We were accused of giving him medications that would kill him by the doctor that perscribed them, we replaced those meds with placeabos while seeking a better doctor AND thoroughly documented that we had done so.

Nor are we finding this is rare. Apparently the greedy conservator game has been adopted by local elder abuse units. They step in - particularly with upper middle class olders, they take over generally without any hearing, they seize assets, charge exhorbitant fees for their lawyers and staff, and then dump the old people into a home. When their funds are bleed out Medicare takes over.

I would be very interested in similar stories from others. I am planning on bringing up a web site on this at www.thebrokenwindow.net, i can be emailed at jbsay@thebrokenwindow.net

Because it’s their house and they want to stay there. Even if the amount of the compensation being offered is enough to pay for a move (irl it often is not), it will rarely pay to move a short enough distance to be able to visit with your neighbors of decades, shop at the same store where you always did and so forth.

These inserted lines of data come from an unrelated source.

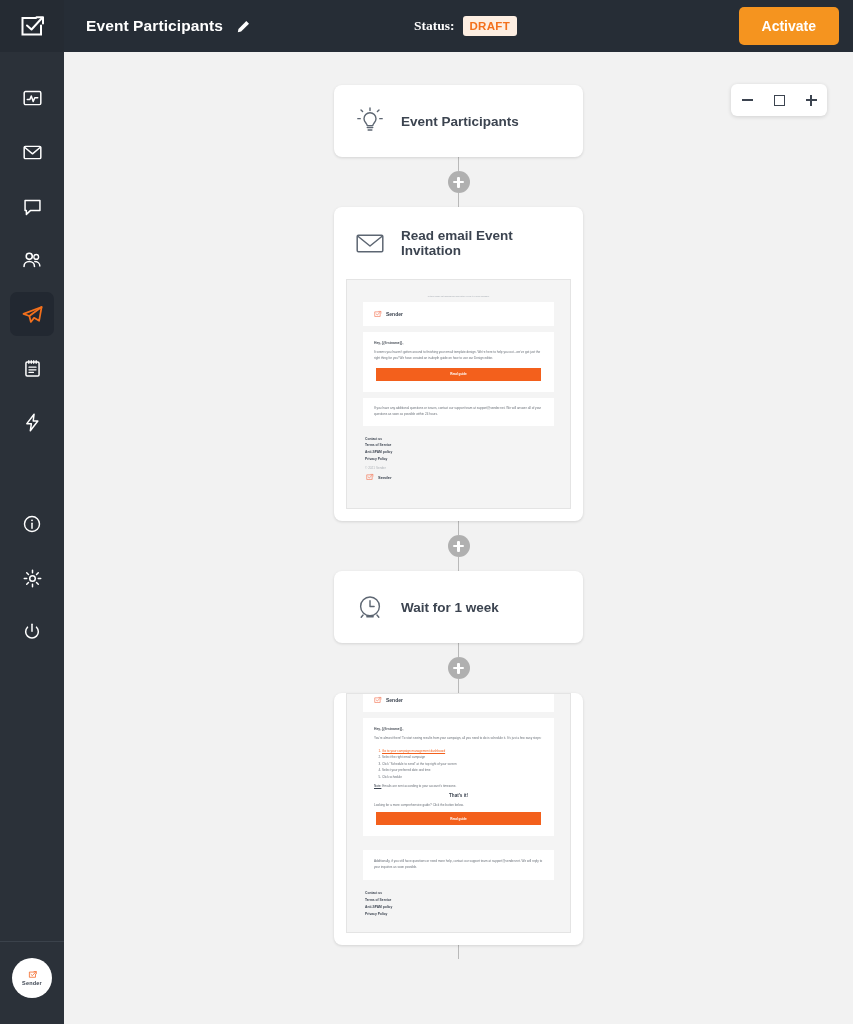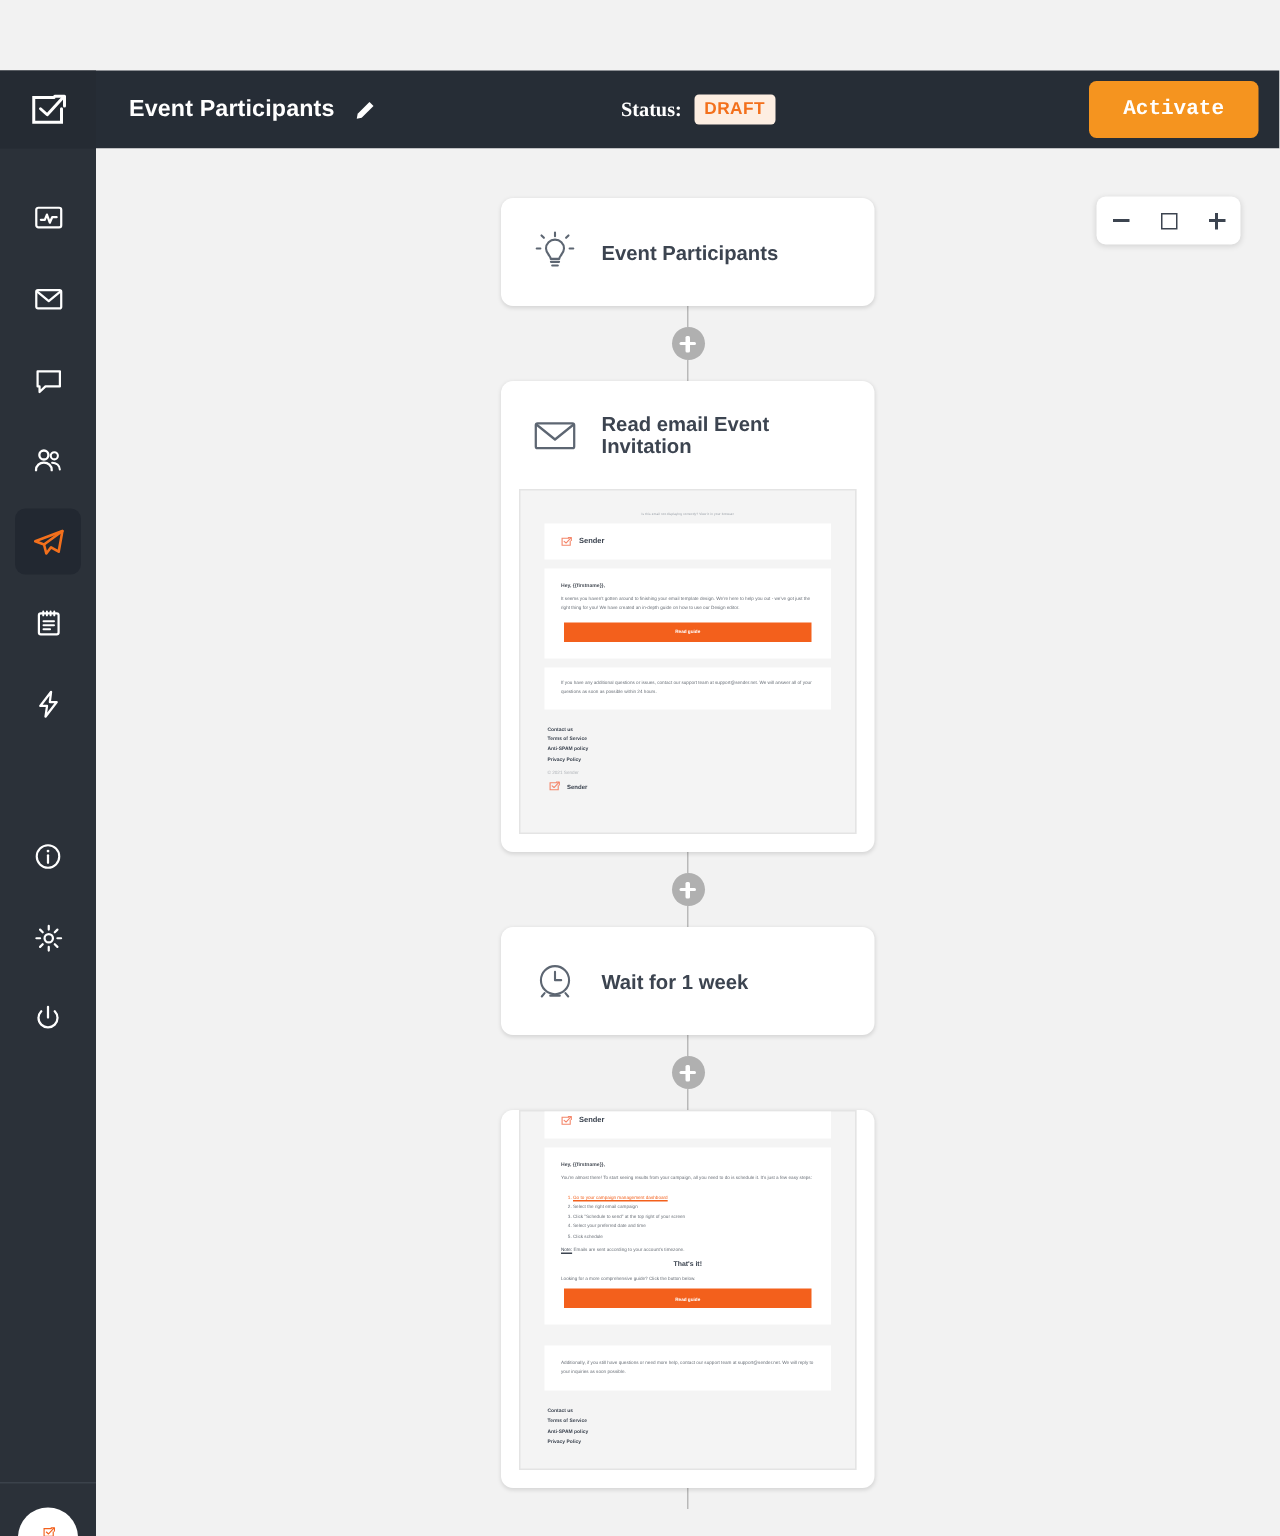"Event Participants" .app { margin-top: 47px -> none }
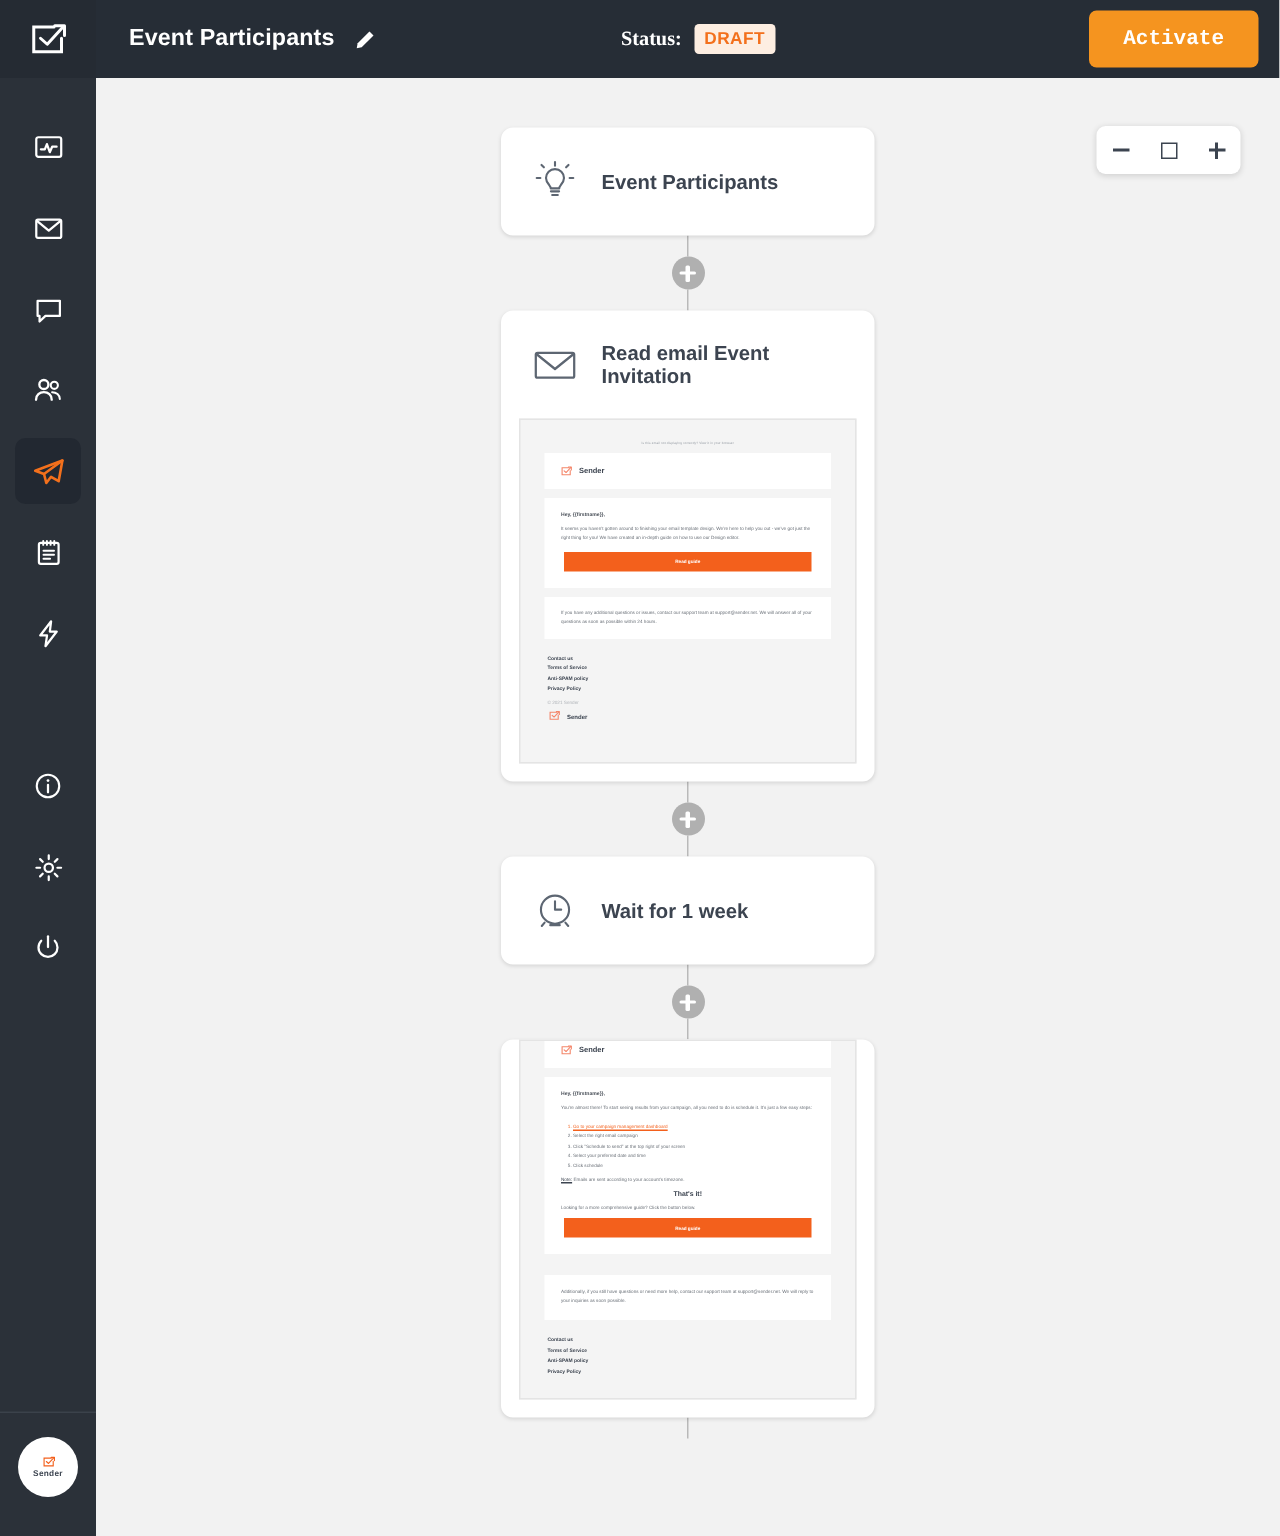"Activate" .activate-btn { font-family: Liberation Mono, monospace -> Liberation Sans, sans-serif }
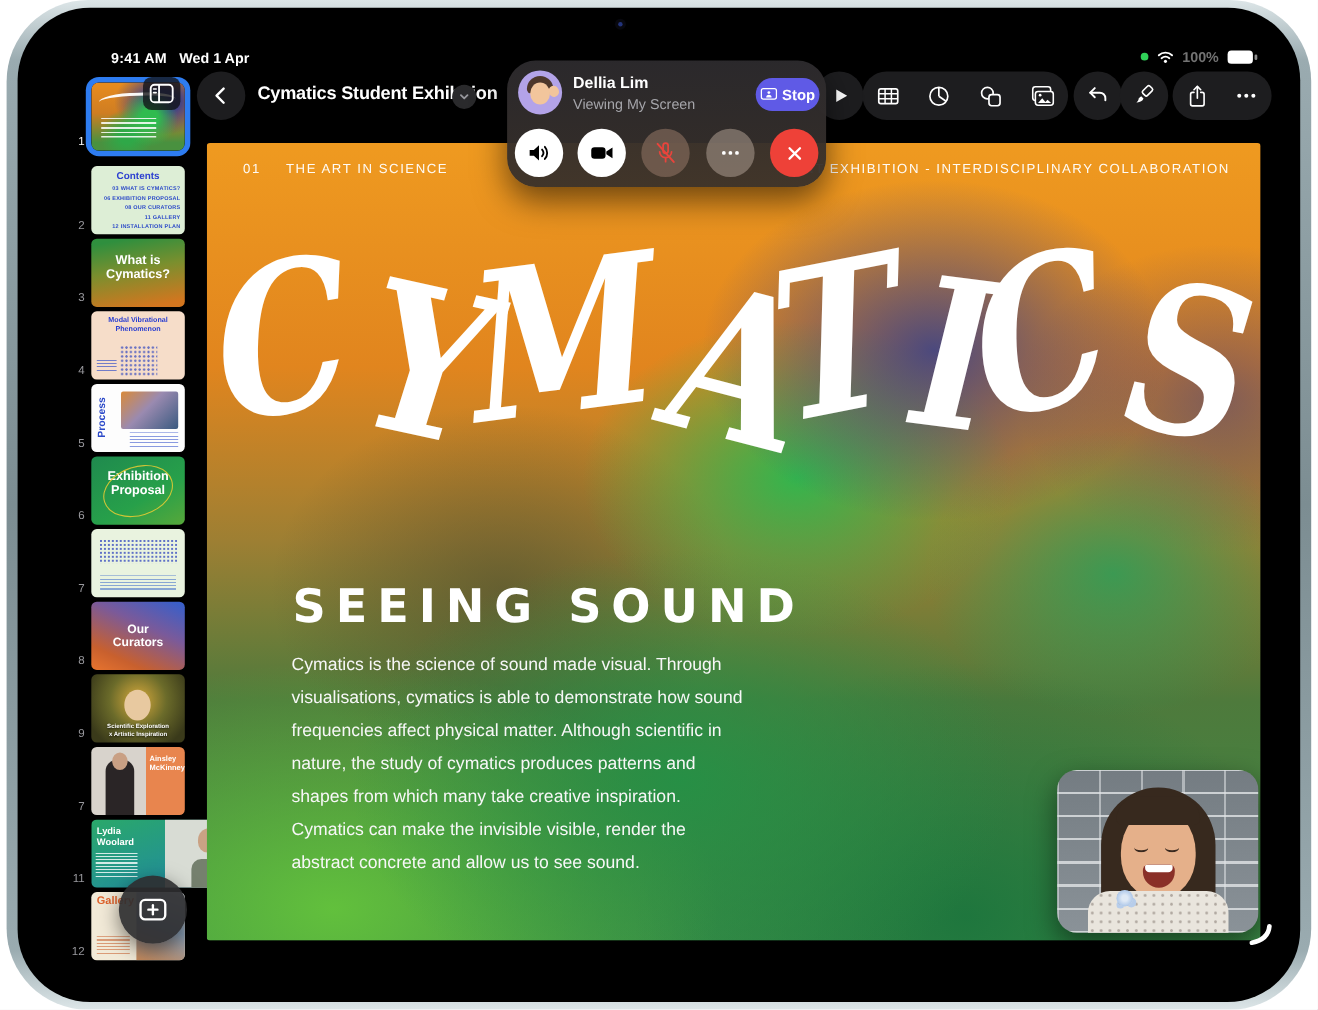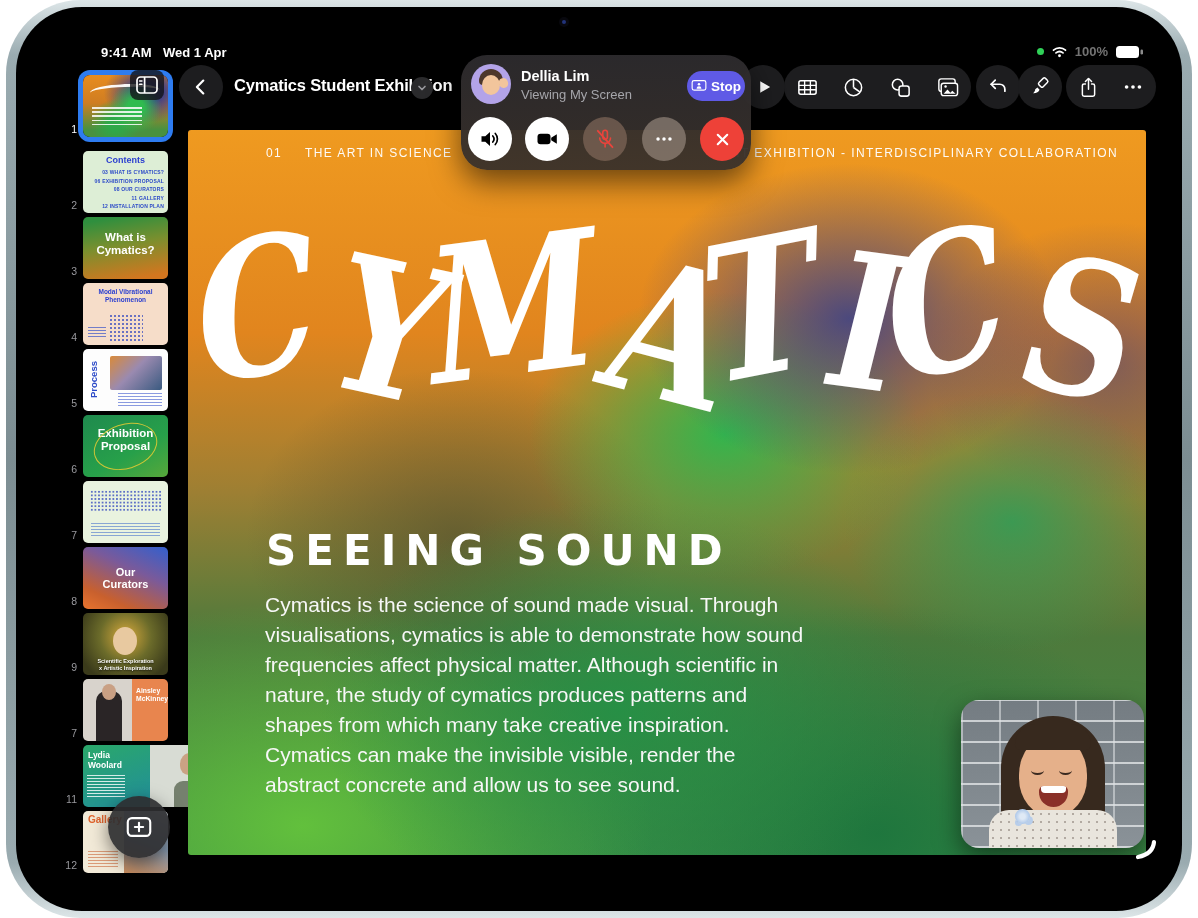"01" .kicker { margin-left: 45px -> none }
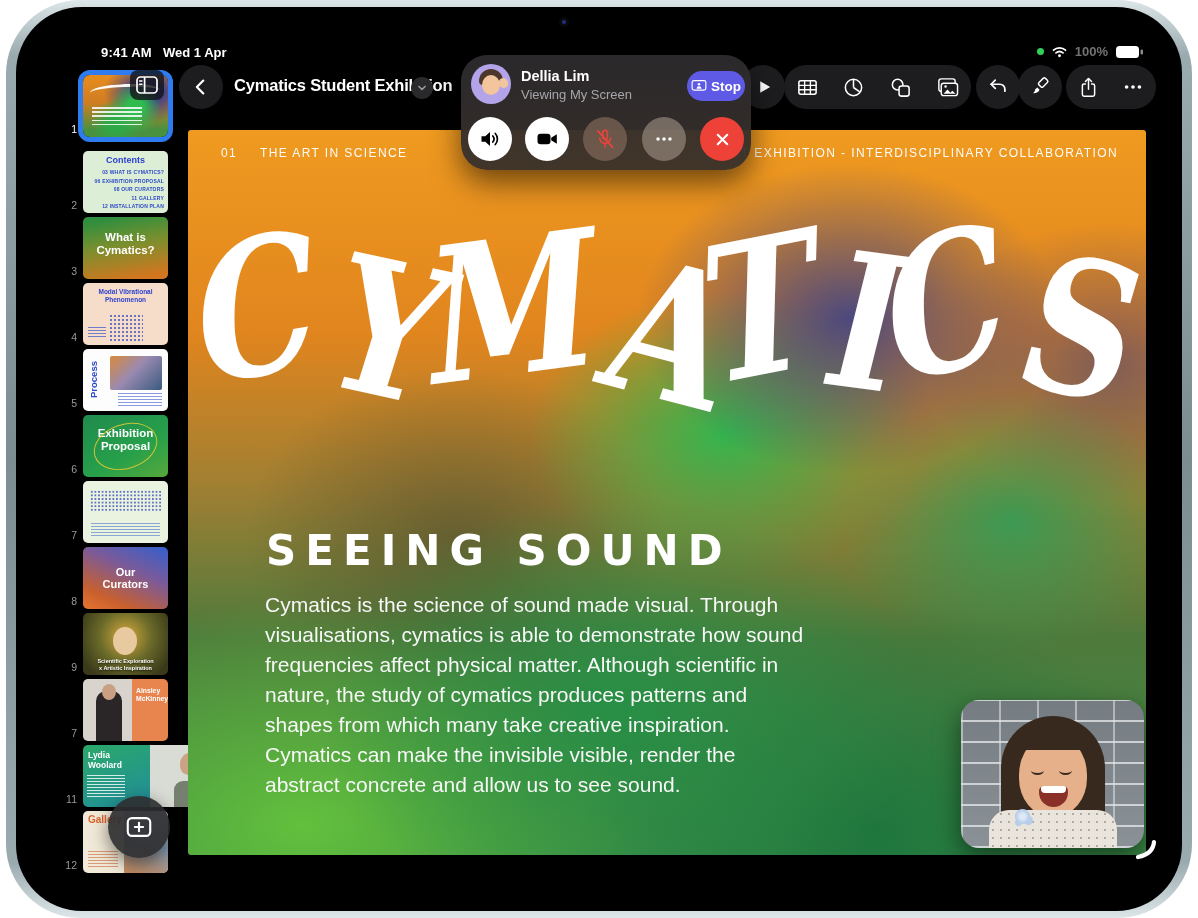"Cymatics is the science of" .slide-body { font-size: 21px -> 16px }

From her relatives’ point of view, the best thing about the old folks’ home where my grandma now lives is the quality of care (her health has improved enormously); from hers, that it’s less than 400m from her own home. The park where we take her for walkies is the same one where we always went in the summer.

More often than not an individual cannot afford to stay in their home. Options in some places are limited. When there isn’t an ACLF or other group home, a nursing home is sometimes the only choice. Of course, the value of the home (assets) will be used to pay for the care until the it runs out and then Medicaid will kick in.

Caring of the elderly is always tricky. My mom has Alzheimer’s and is burning through her assets and will likely be broke before she dies. There are some funding sources but my siblings and I will have to pony up some big bucks until mom’s condition gets to the point where she “must” be in a nursing home and then Medicaid will take over.

We all know better than to take Pixar animated movies as gospel, but even in the movie Up, elderly Mr. Frederickson wasn’t committed to a nursing home out of the blue just because a developer wanted his land.

Mr. Frederickson was forced to enter a nursing home because he committed a physical assault with his cane in front of numerous witnesses. That gave the authorities some legitimate reason to think he was senile and potentially dangerous.

IANAL, so I have no idea if that would be sufficient grounds for institutionalization in real life.